Physical Requirements/Strengths needed & Physical Demands:
- Light Work category requiring exertion up to 20 lbs. of force occasionally and uses negligible amounts of force to move objects.
- Occasional: Balancing: Maintaining body equilibrium to prevent falling when walking, standing, crouching or maneuvering self, patient and equipment simultaneously while working in large and small spaces
- Occasional: Climbing: Ascending or descending stairs/ramps using feet and legs and/or hands and arms.
- Occasional: Kneeling:Bending legs at knees to come to rest on knee or knees.
- Occasional: Crouching/Squatting: Bending body downward and forward by bending legs and spine.Reaching above shoulders: Extending arms in any direction above shoulders.
- Occasional: Reaching above shoulders: Extending arms in any direction above shoulders.
- Occasional: Standing: Remaining on one's feet without moving.
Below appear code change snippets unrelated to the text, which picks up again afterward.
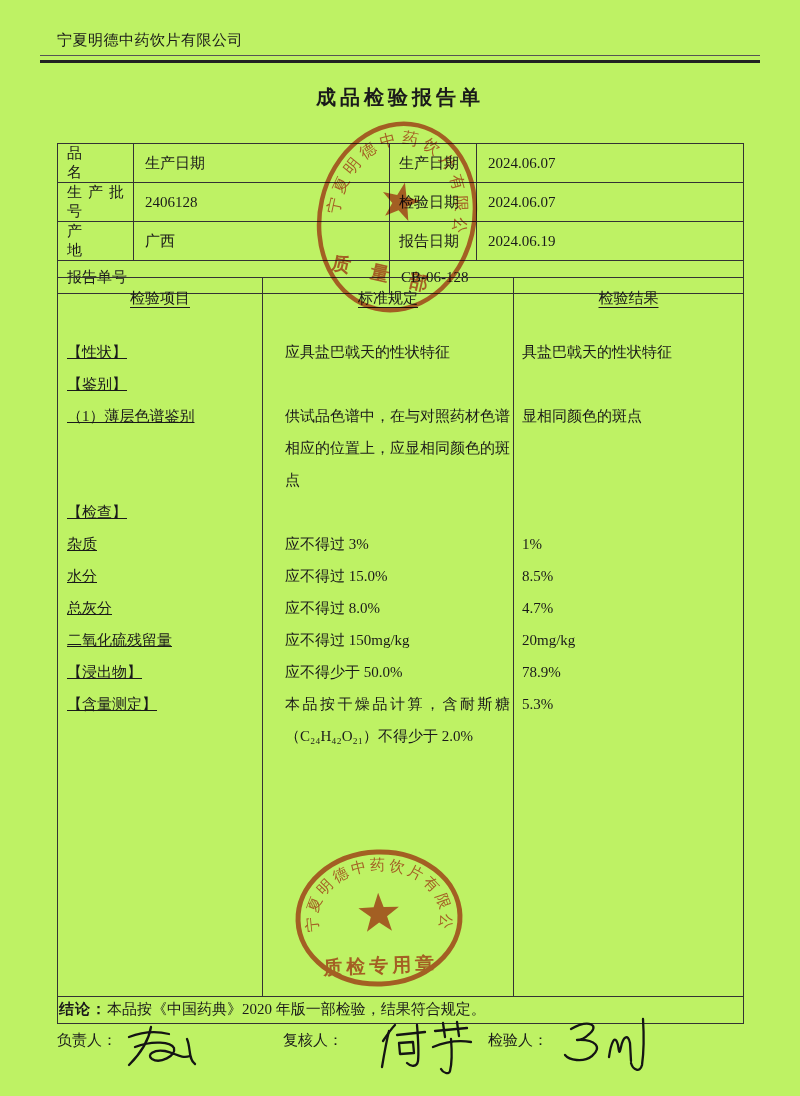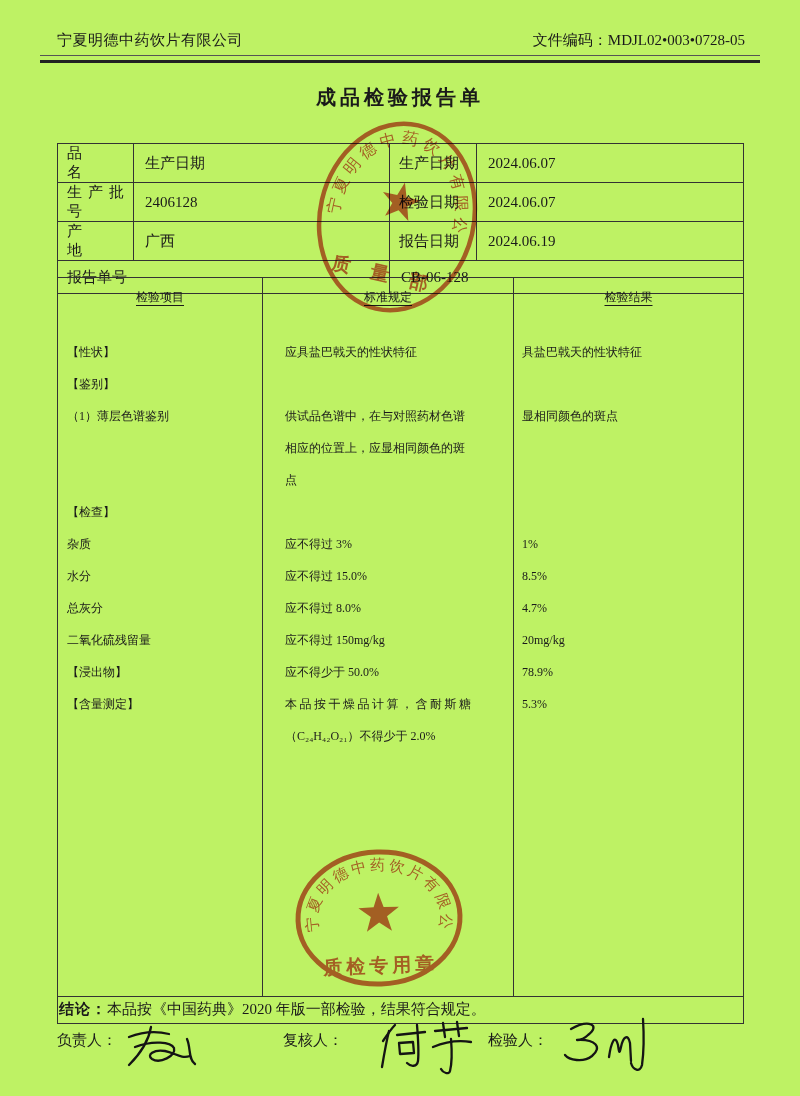--- a/index.html
+++ b/index.html
@@ -54,7 +54,6 @@
 <div class="page">
 
   <div class="hdr-company">宁夏明德中药饮片有限公司</div>
-  <div class="hdr-code">文件编码：MDJL02•003•0728-05</div>
   <div class="rule-thin"></div>
   <div class="rule-thick"></div>
 

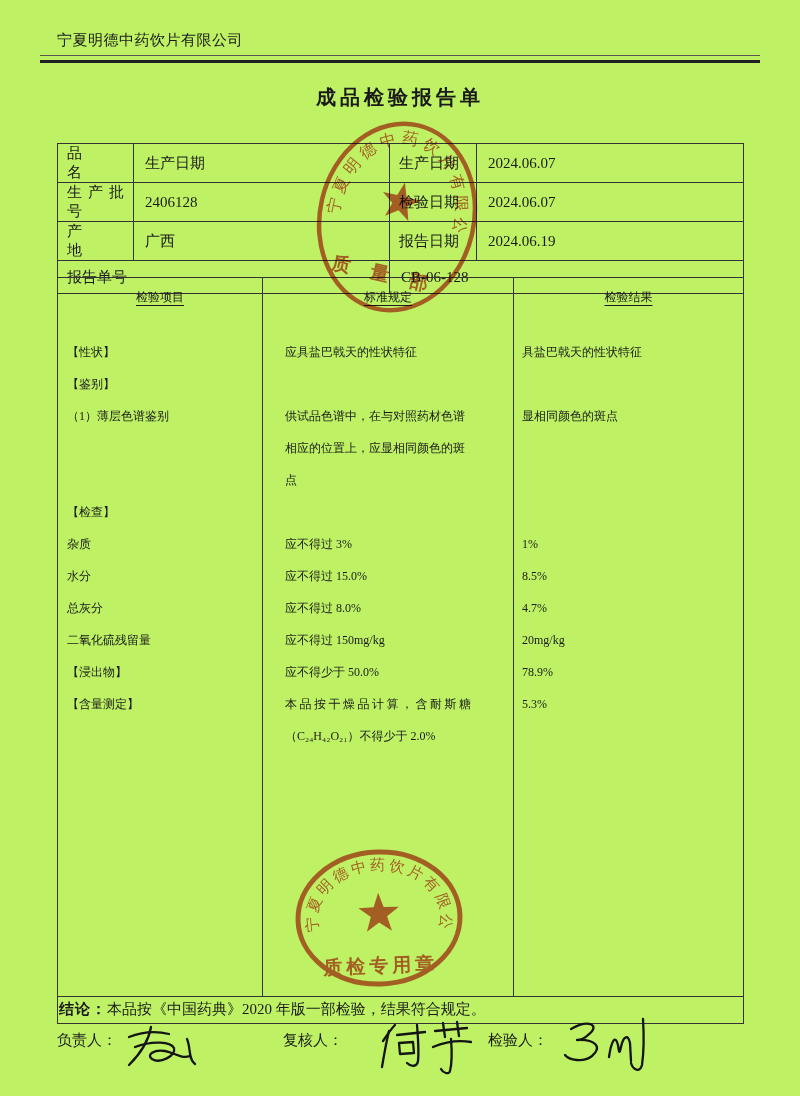--- a/index.html
+++ b/index.html
@@ -25,7 +25,7 @@
           border:1px solid #333;box-sizing:border-box;display:grid;
           grid-template-columns:204px 251px 1fr;
           grid-template-rows:58px repeat(13,32px) 1fr;}
-  .mtable>div{font-size:12px;box-sizing:border-box;}
+  .mtable>div{font-size:15px;box-sizing:border-box;}
   .bL{border-left:1px solid #333;}
   .hcell{text-align:center;padding-top:11px;}
   .hcell span{text-decoration:underline;text-underline-offset:4px;}

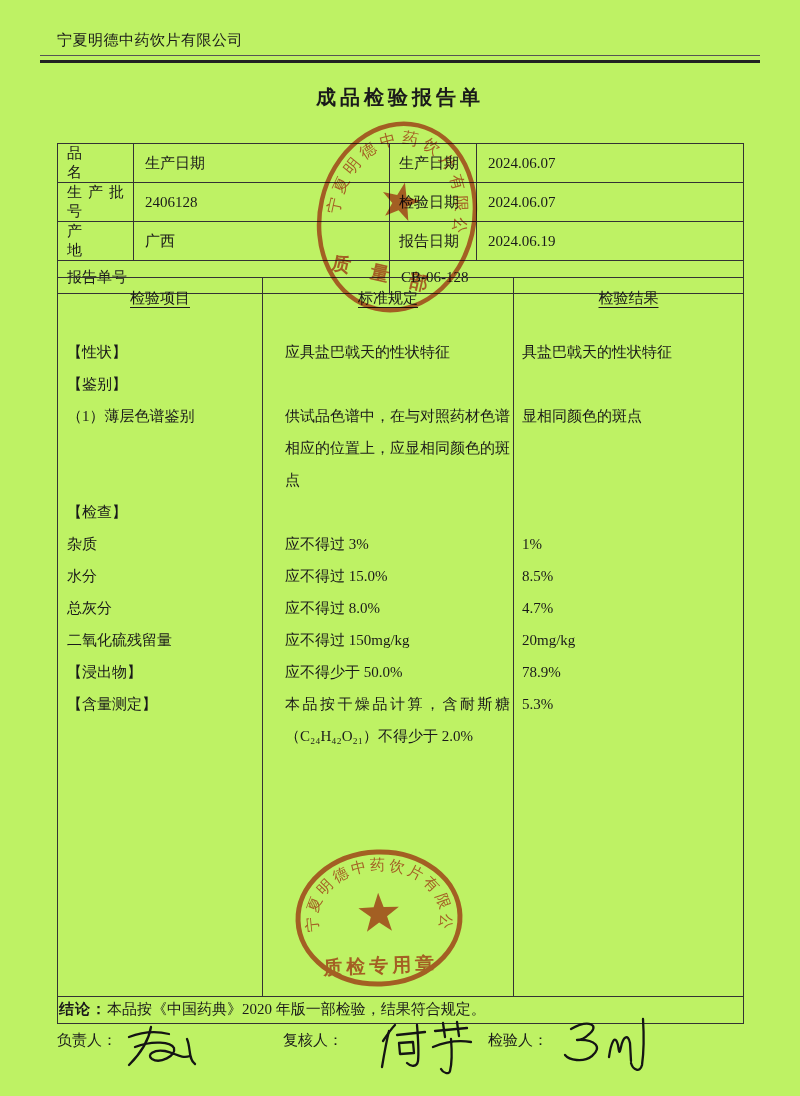--- a/index.html
+++ b/index.html
@@ -29,7 +29,7 @@
   .bL{border-left:1px solid #333;}
   .hcell{text-align:center;padding-top:11px;}
   .hcell span{text-decoration:underline;text-underline-offset:4px;}
-  .lc1{padding-left:9px;line-height:32px;white-space:nowrap;}
+  .lc1{padding-left:9px;line-height:32px;white-space:nowrap;text-decoration:underline;}
   .lc2{padding-left:22px;padding-right:8px;line-height:32px;white-space:nowrap;}
   .lc3{padding-left:8px;line-height:32px;white-space:nowrap;}
   .sp{letter-spacing:2.5px;}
- Occasional: Push/Pull: Exerting force to move objects away from or toward.
- Occasional: Bending/Stooping: Trunk bending downward and forward by bending spine at waist requiring full use of lower extremities and back muscles
- Frequent: Carrying under 35 lbs: Transporting an object holding in hands, arms or shoulders, with help of coworkers or assistive device.
- Frequent: Sitting: Remaining in seated position
- Frequent: Walking: Moving about on foot.
- Frequent: Lifting under 35 lbs: Raising and lowering objects under 35 lbs from one level to another
- Frequent: Reaching below shoulders: Extending arms in any direction below shoulders.
- Frequent: Handling: Seizing, holding, grasping, turning or otherwise working with hand or hands.
- Continuous: Fingering: Picking, pinching, gripping, working primarily with fingers requiring fine manipulation.
- Continuous: Bimanual Dexterity: Requiring the use of both hands.
- Occasional: Smell: Ability to detect and identify odors.
- Occasional: Feeling: Ability to perceive size, shape, temperature, texture by touch with fingertips.
- Continuous: Auditory: Perceiving the variances of sounds, tones and pitches and able to focus on single source of auditory information
- Continuous: Vision: Clarity of near vision at 20 inches or less and far vision at 20 feet or more with depth perception, peripheral vision, color vision.
- Continuous: Communication: Expressing or exchanging written/verbal/electronic information.
- Occasional: Radiation: May be exposed to occupational radiation, requiring enrollment in VUMC's Radiation Safety Program which includes training, use of personal protective equipment with lead shielding, and personal dose monitoring.
- Frequent: Pathogens: Risk of exposure to bloodborne pathogens and other contagious illnesses.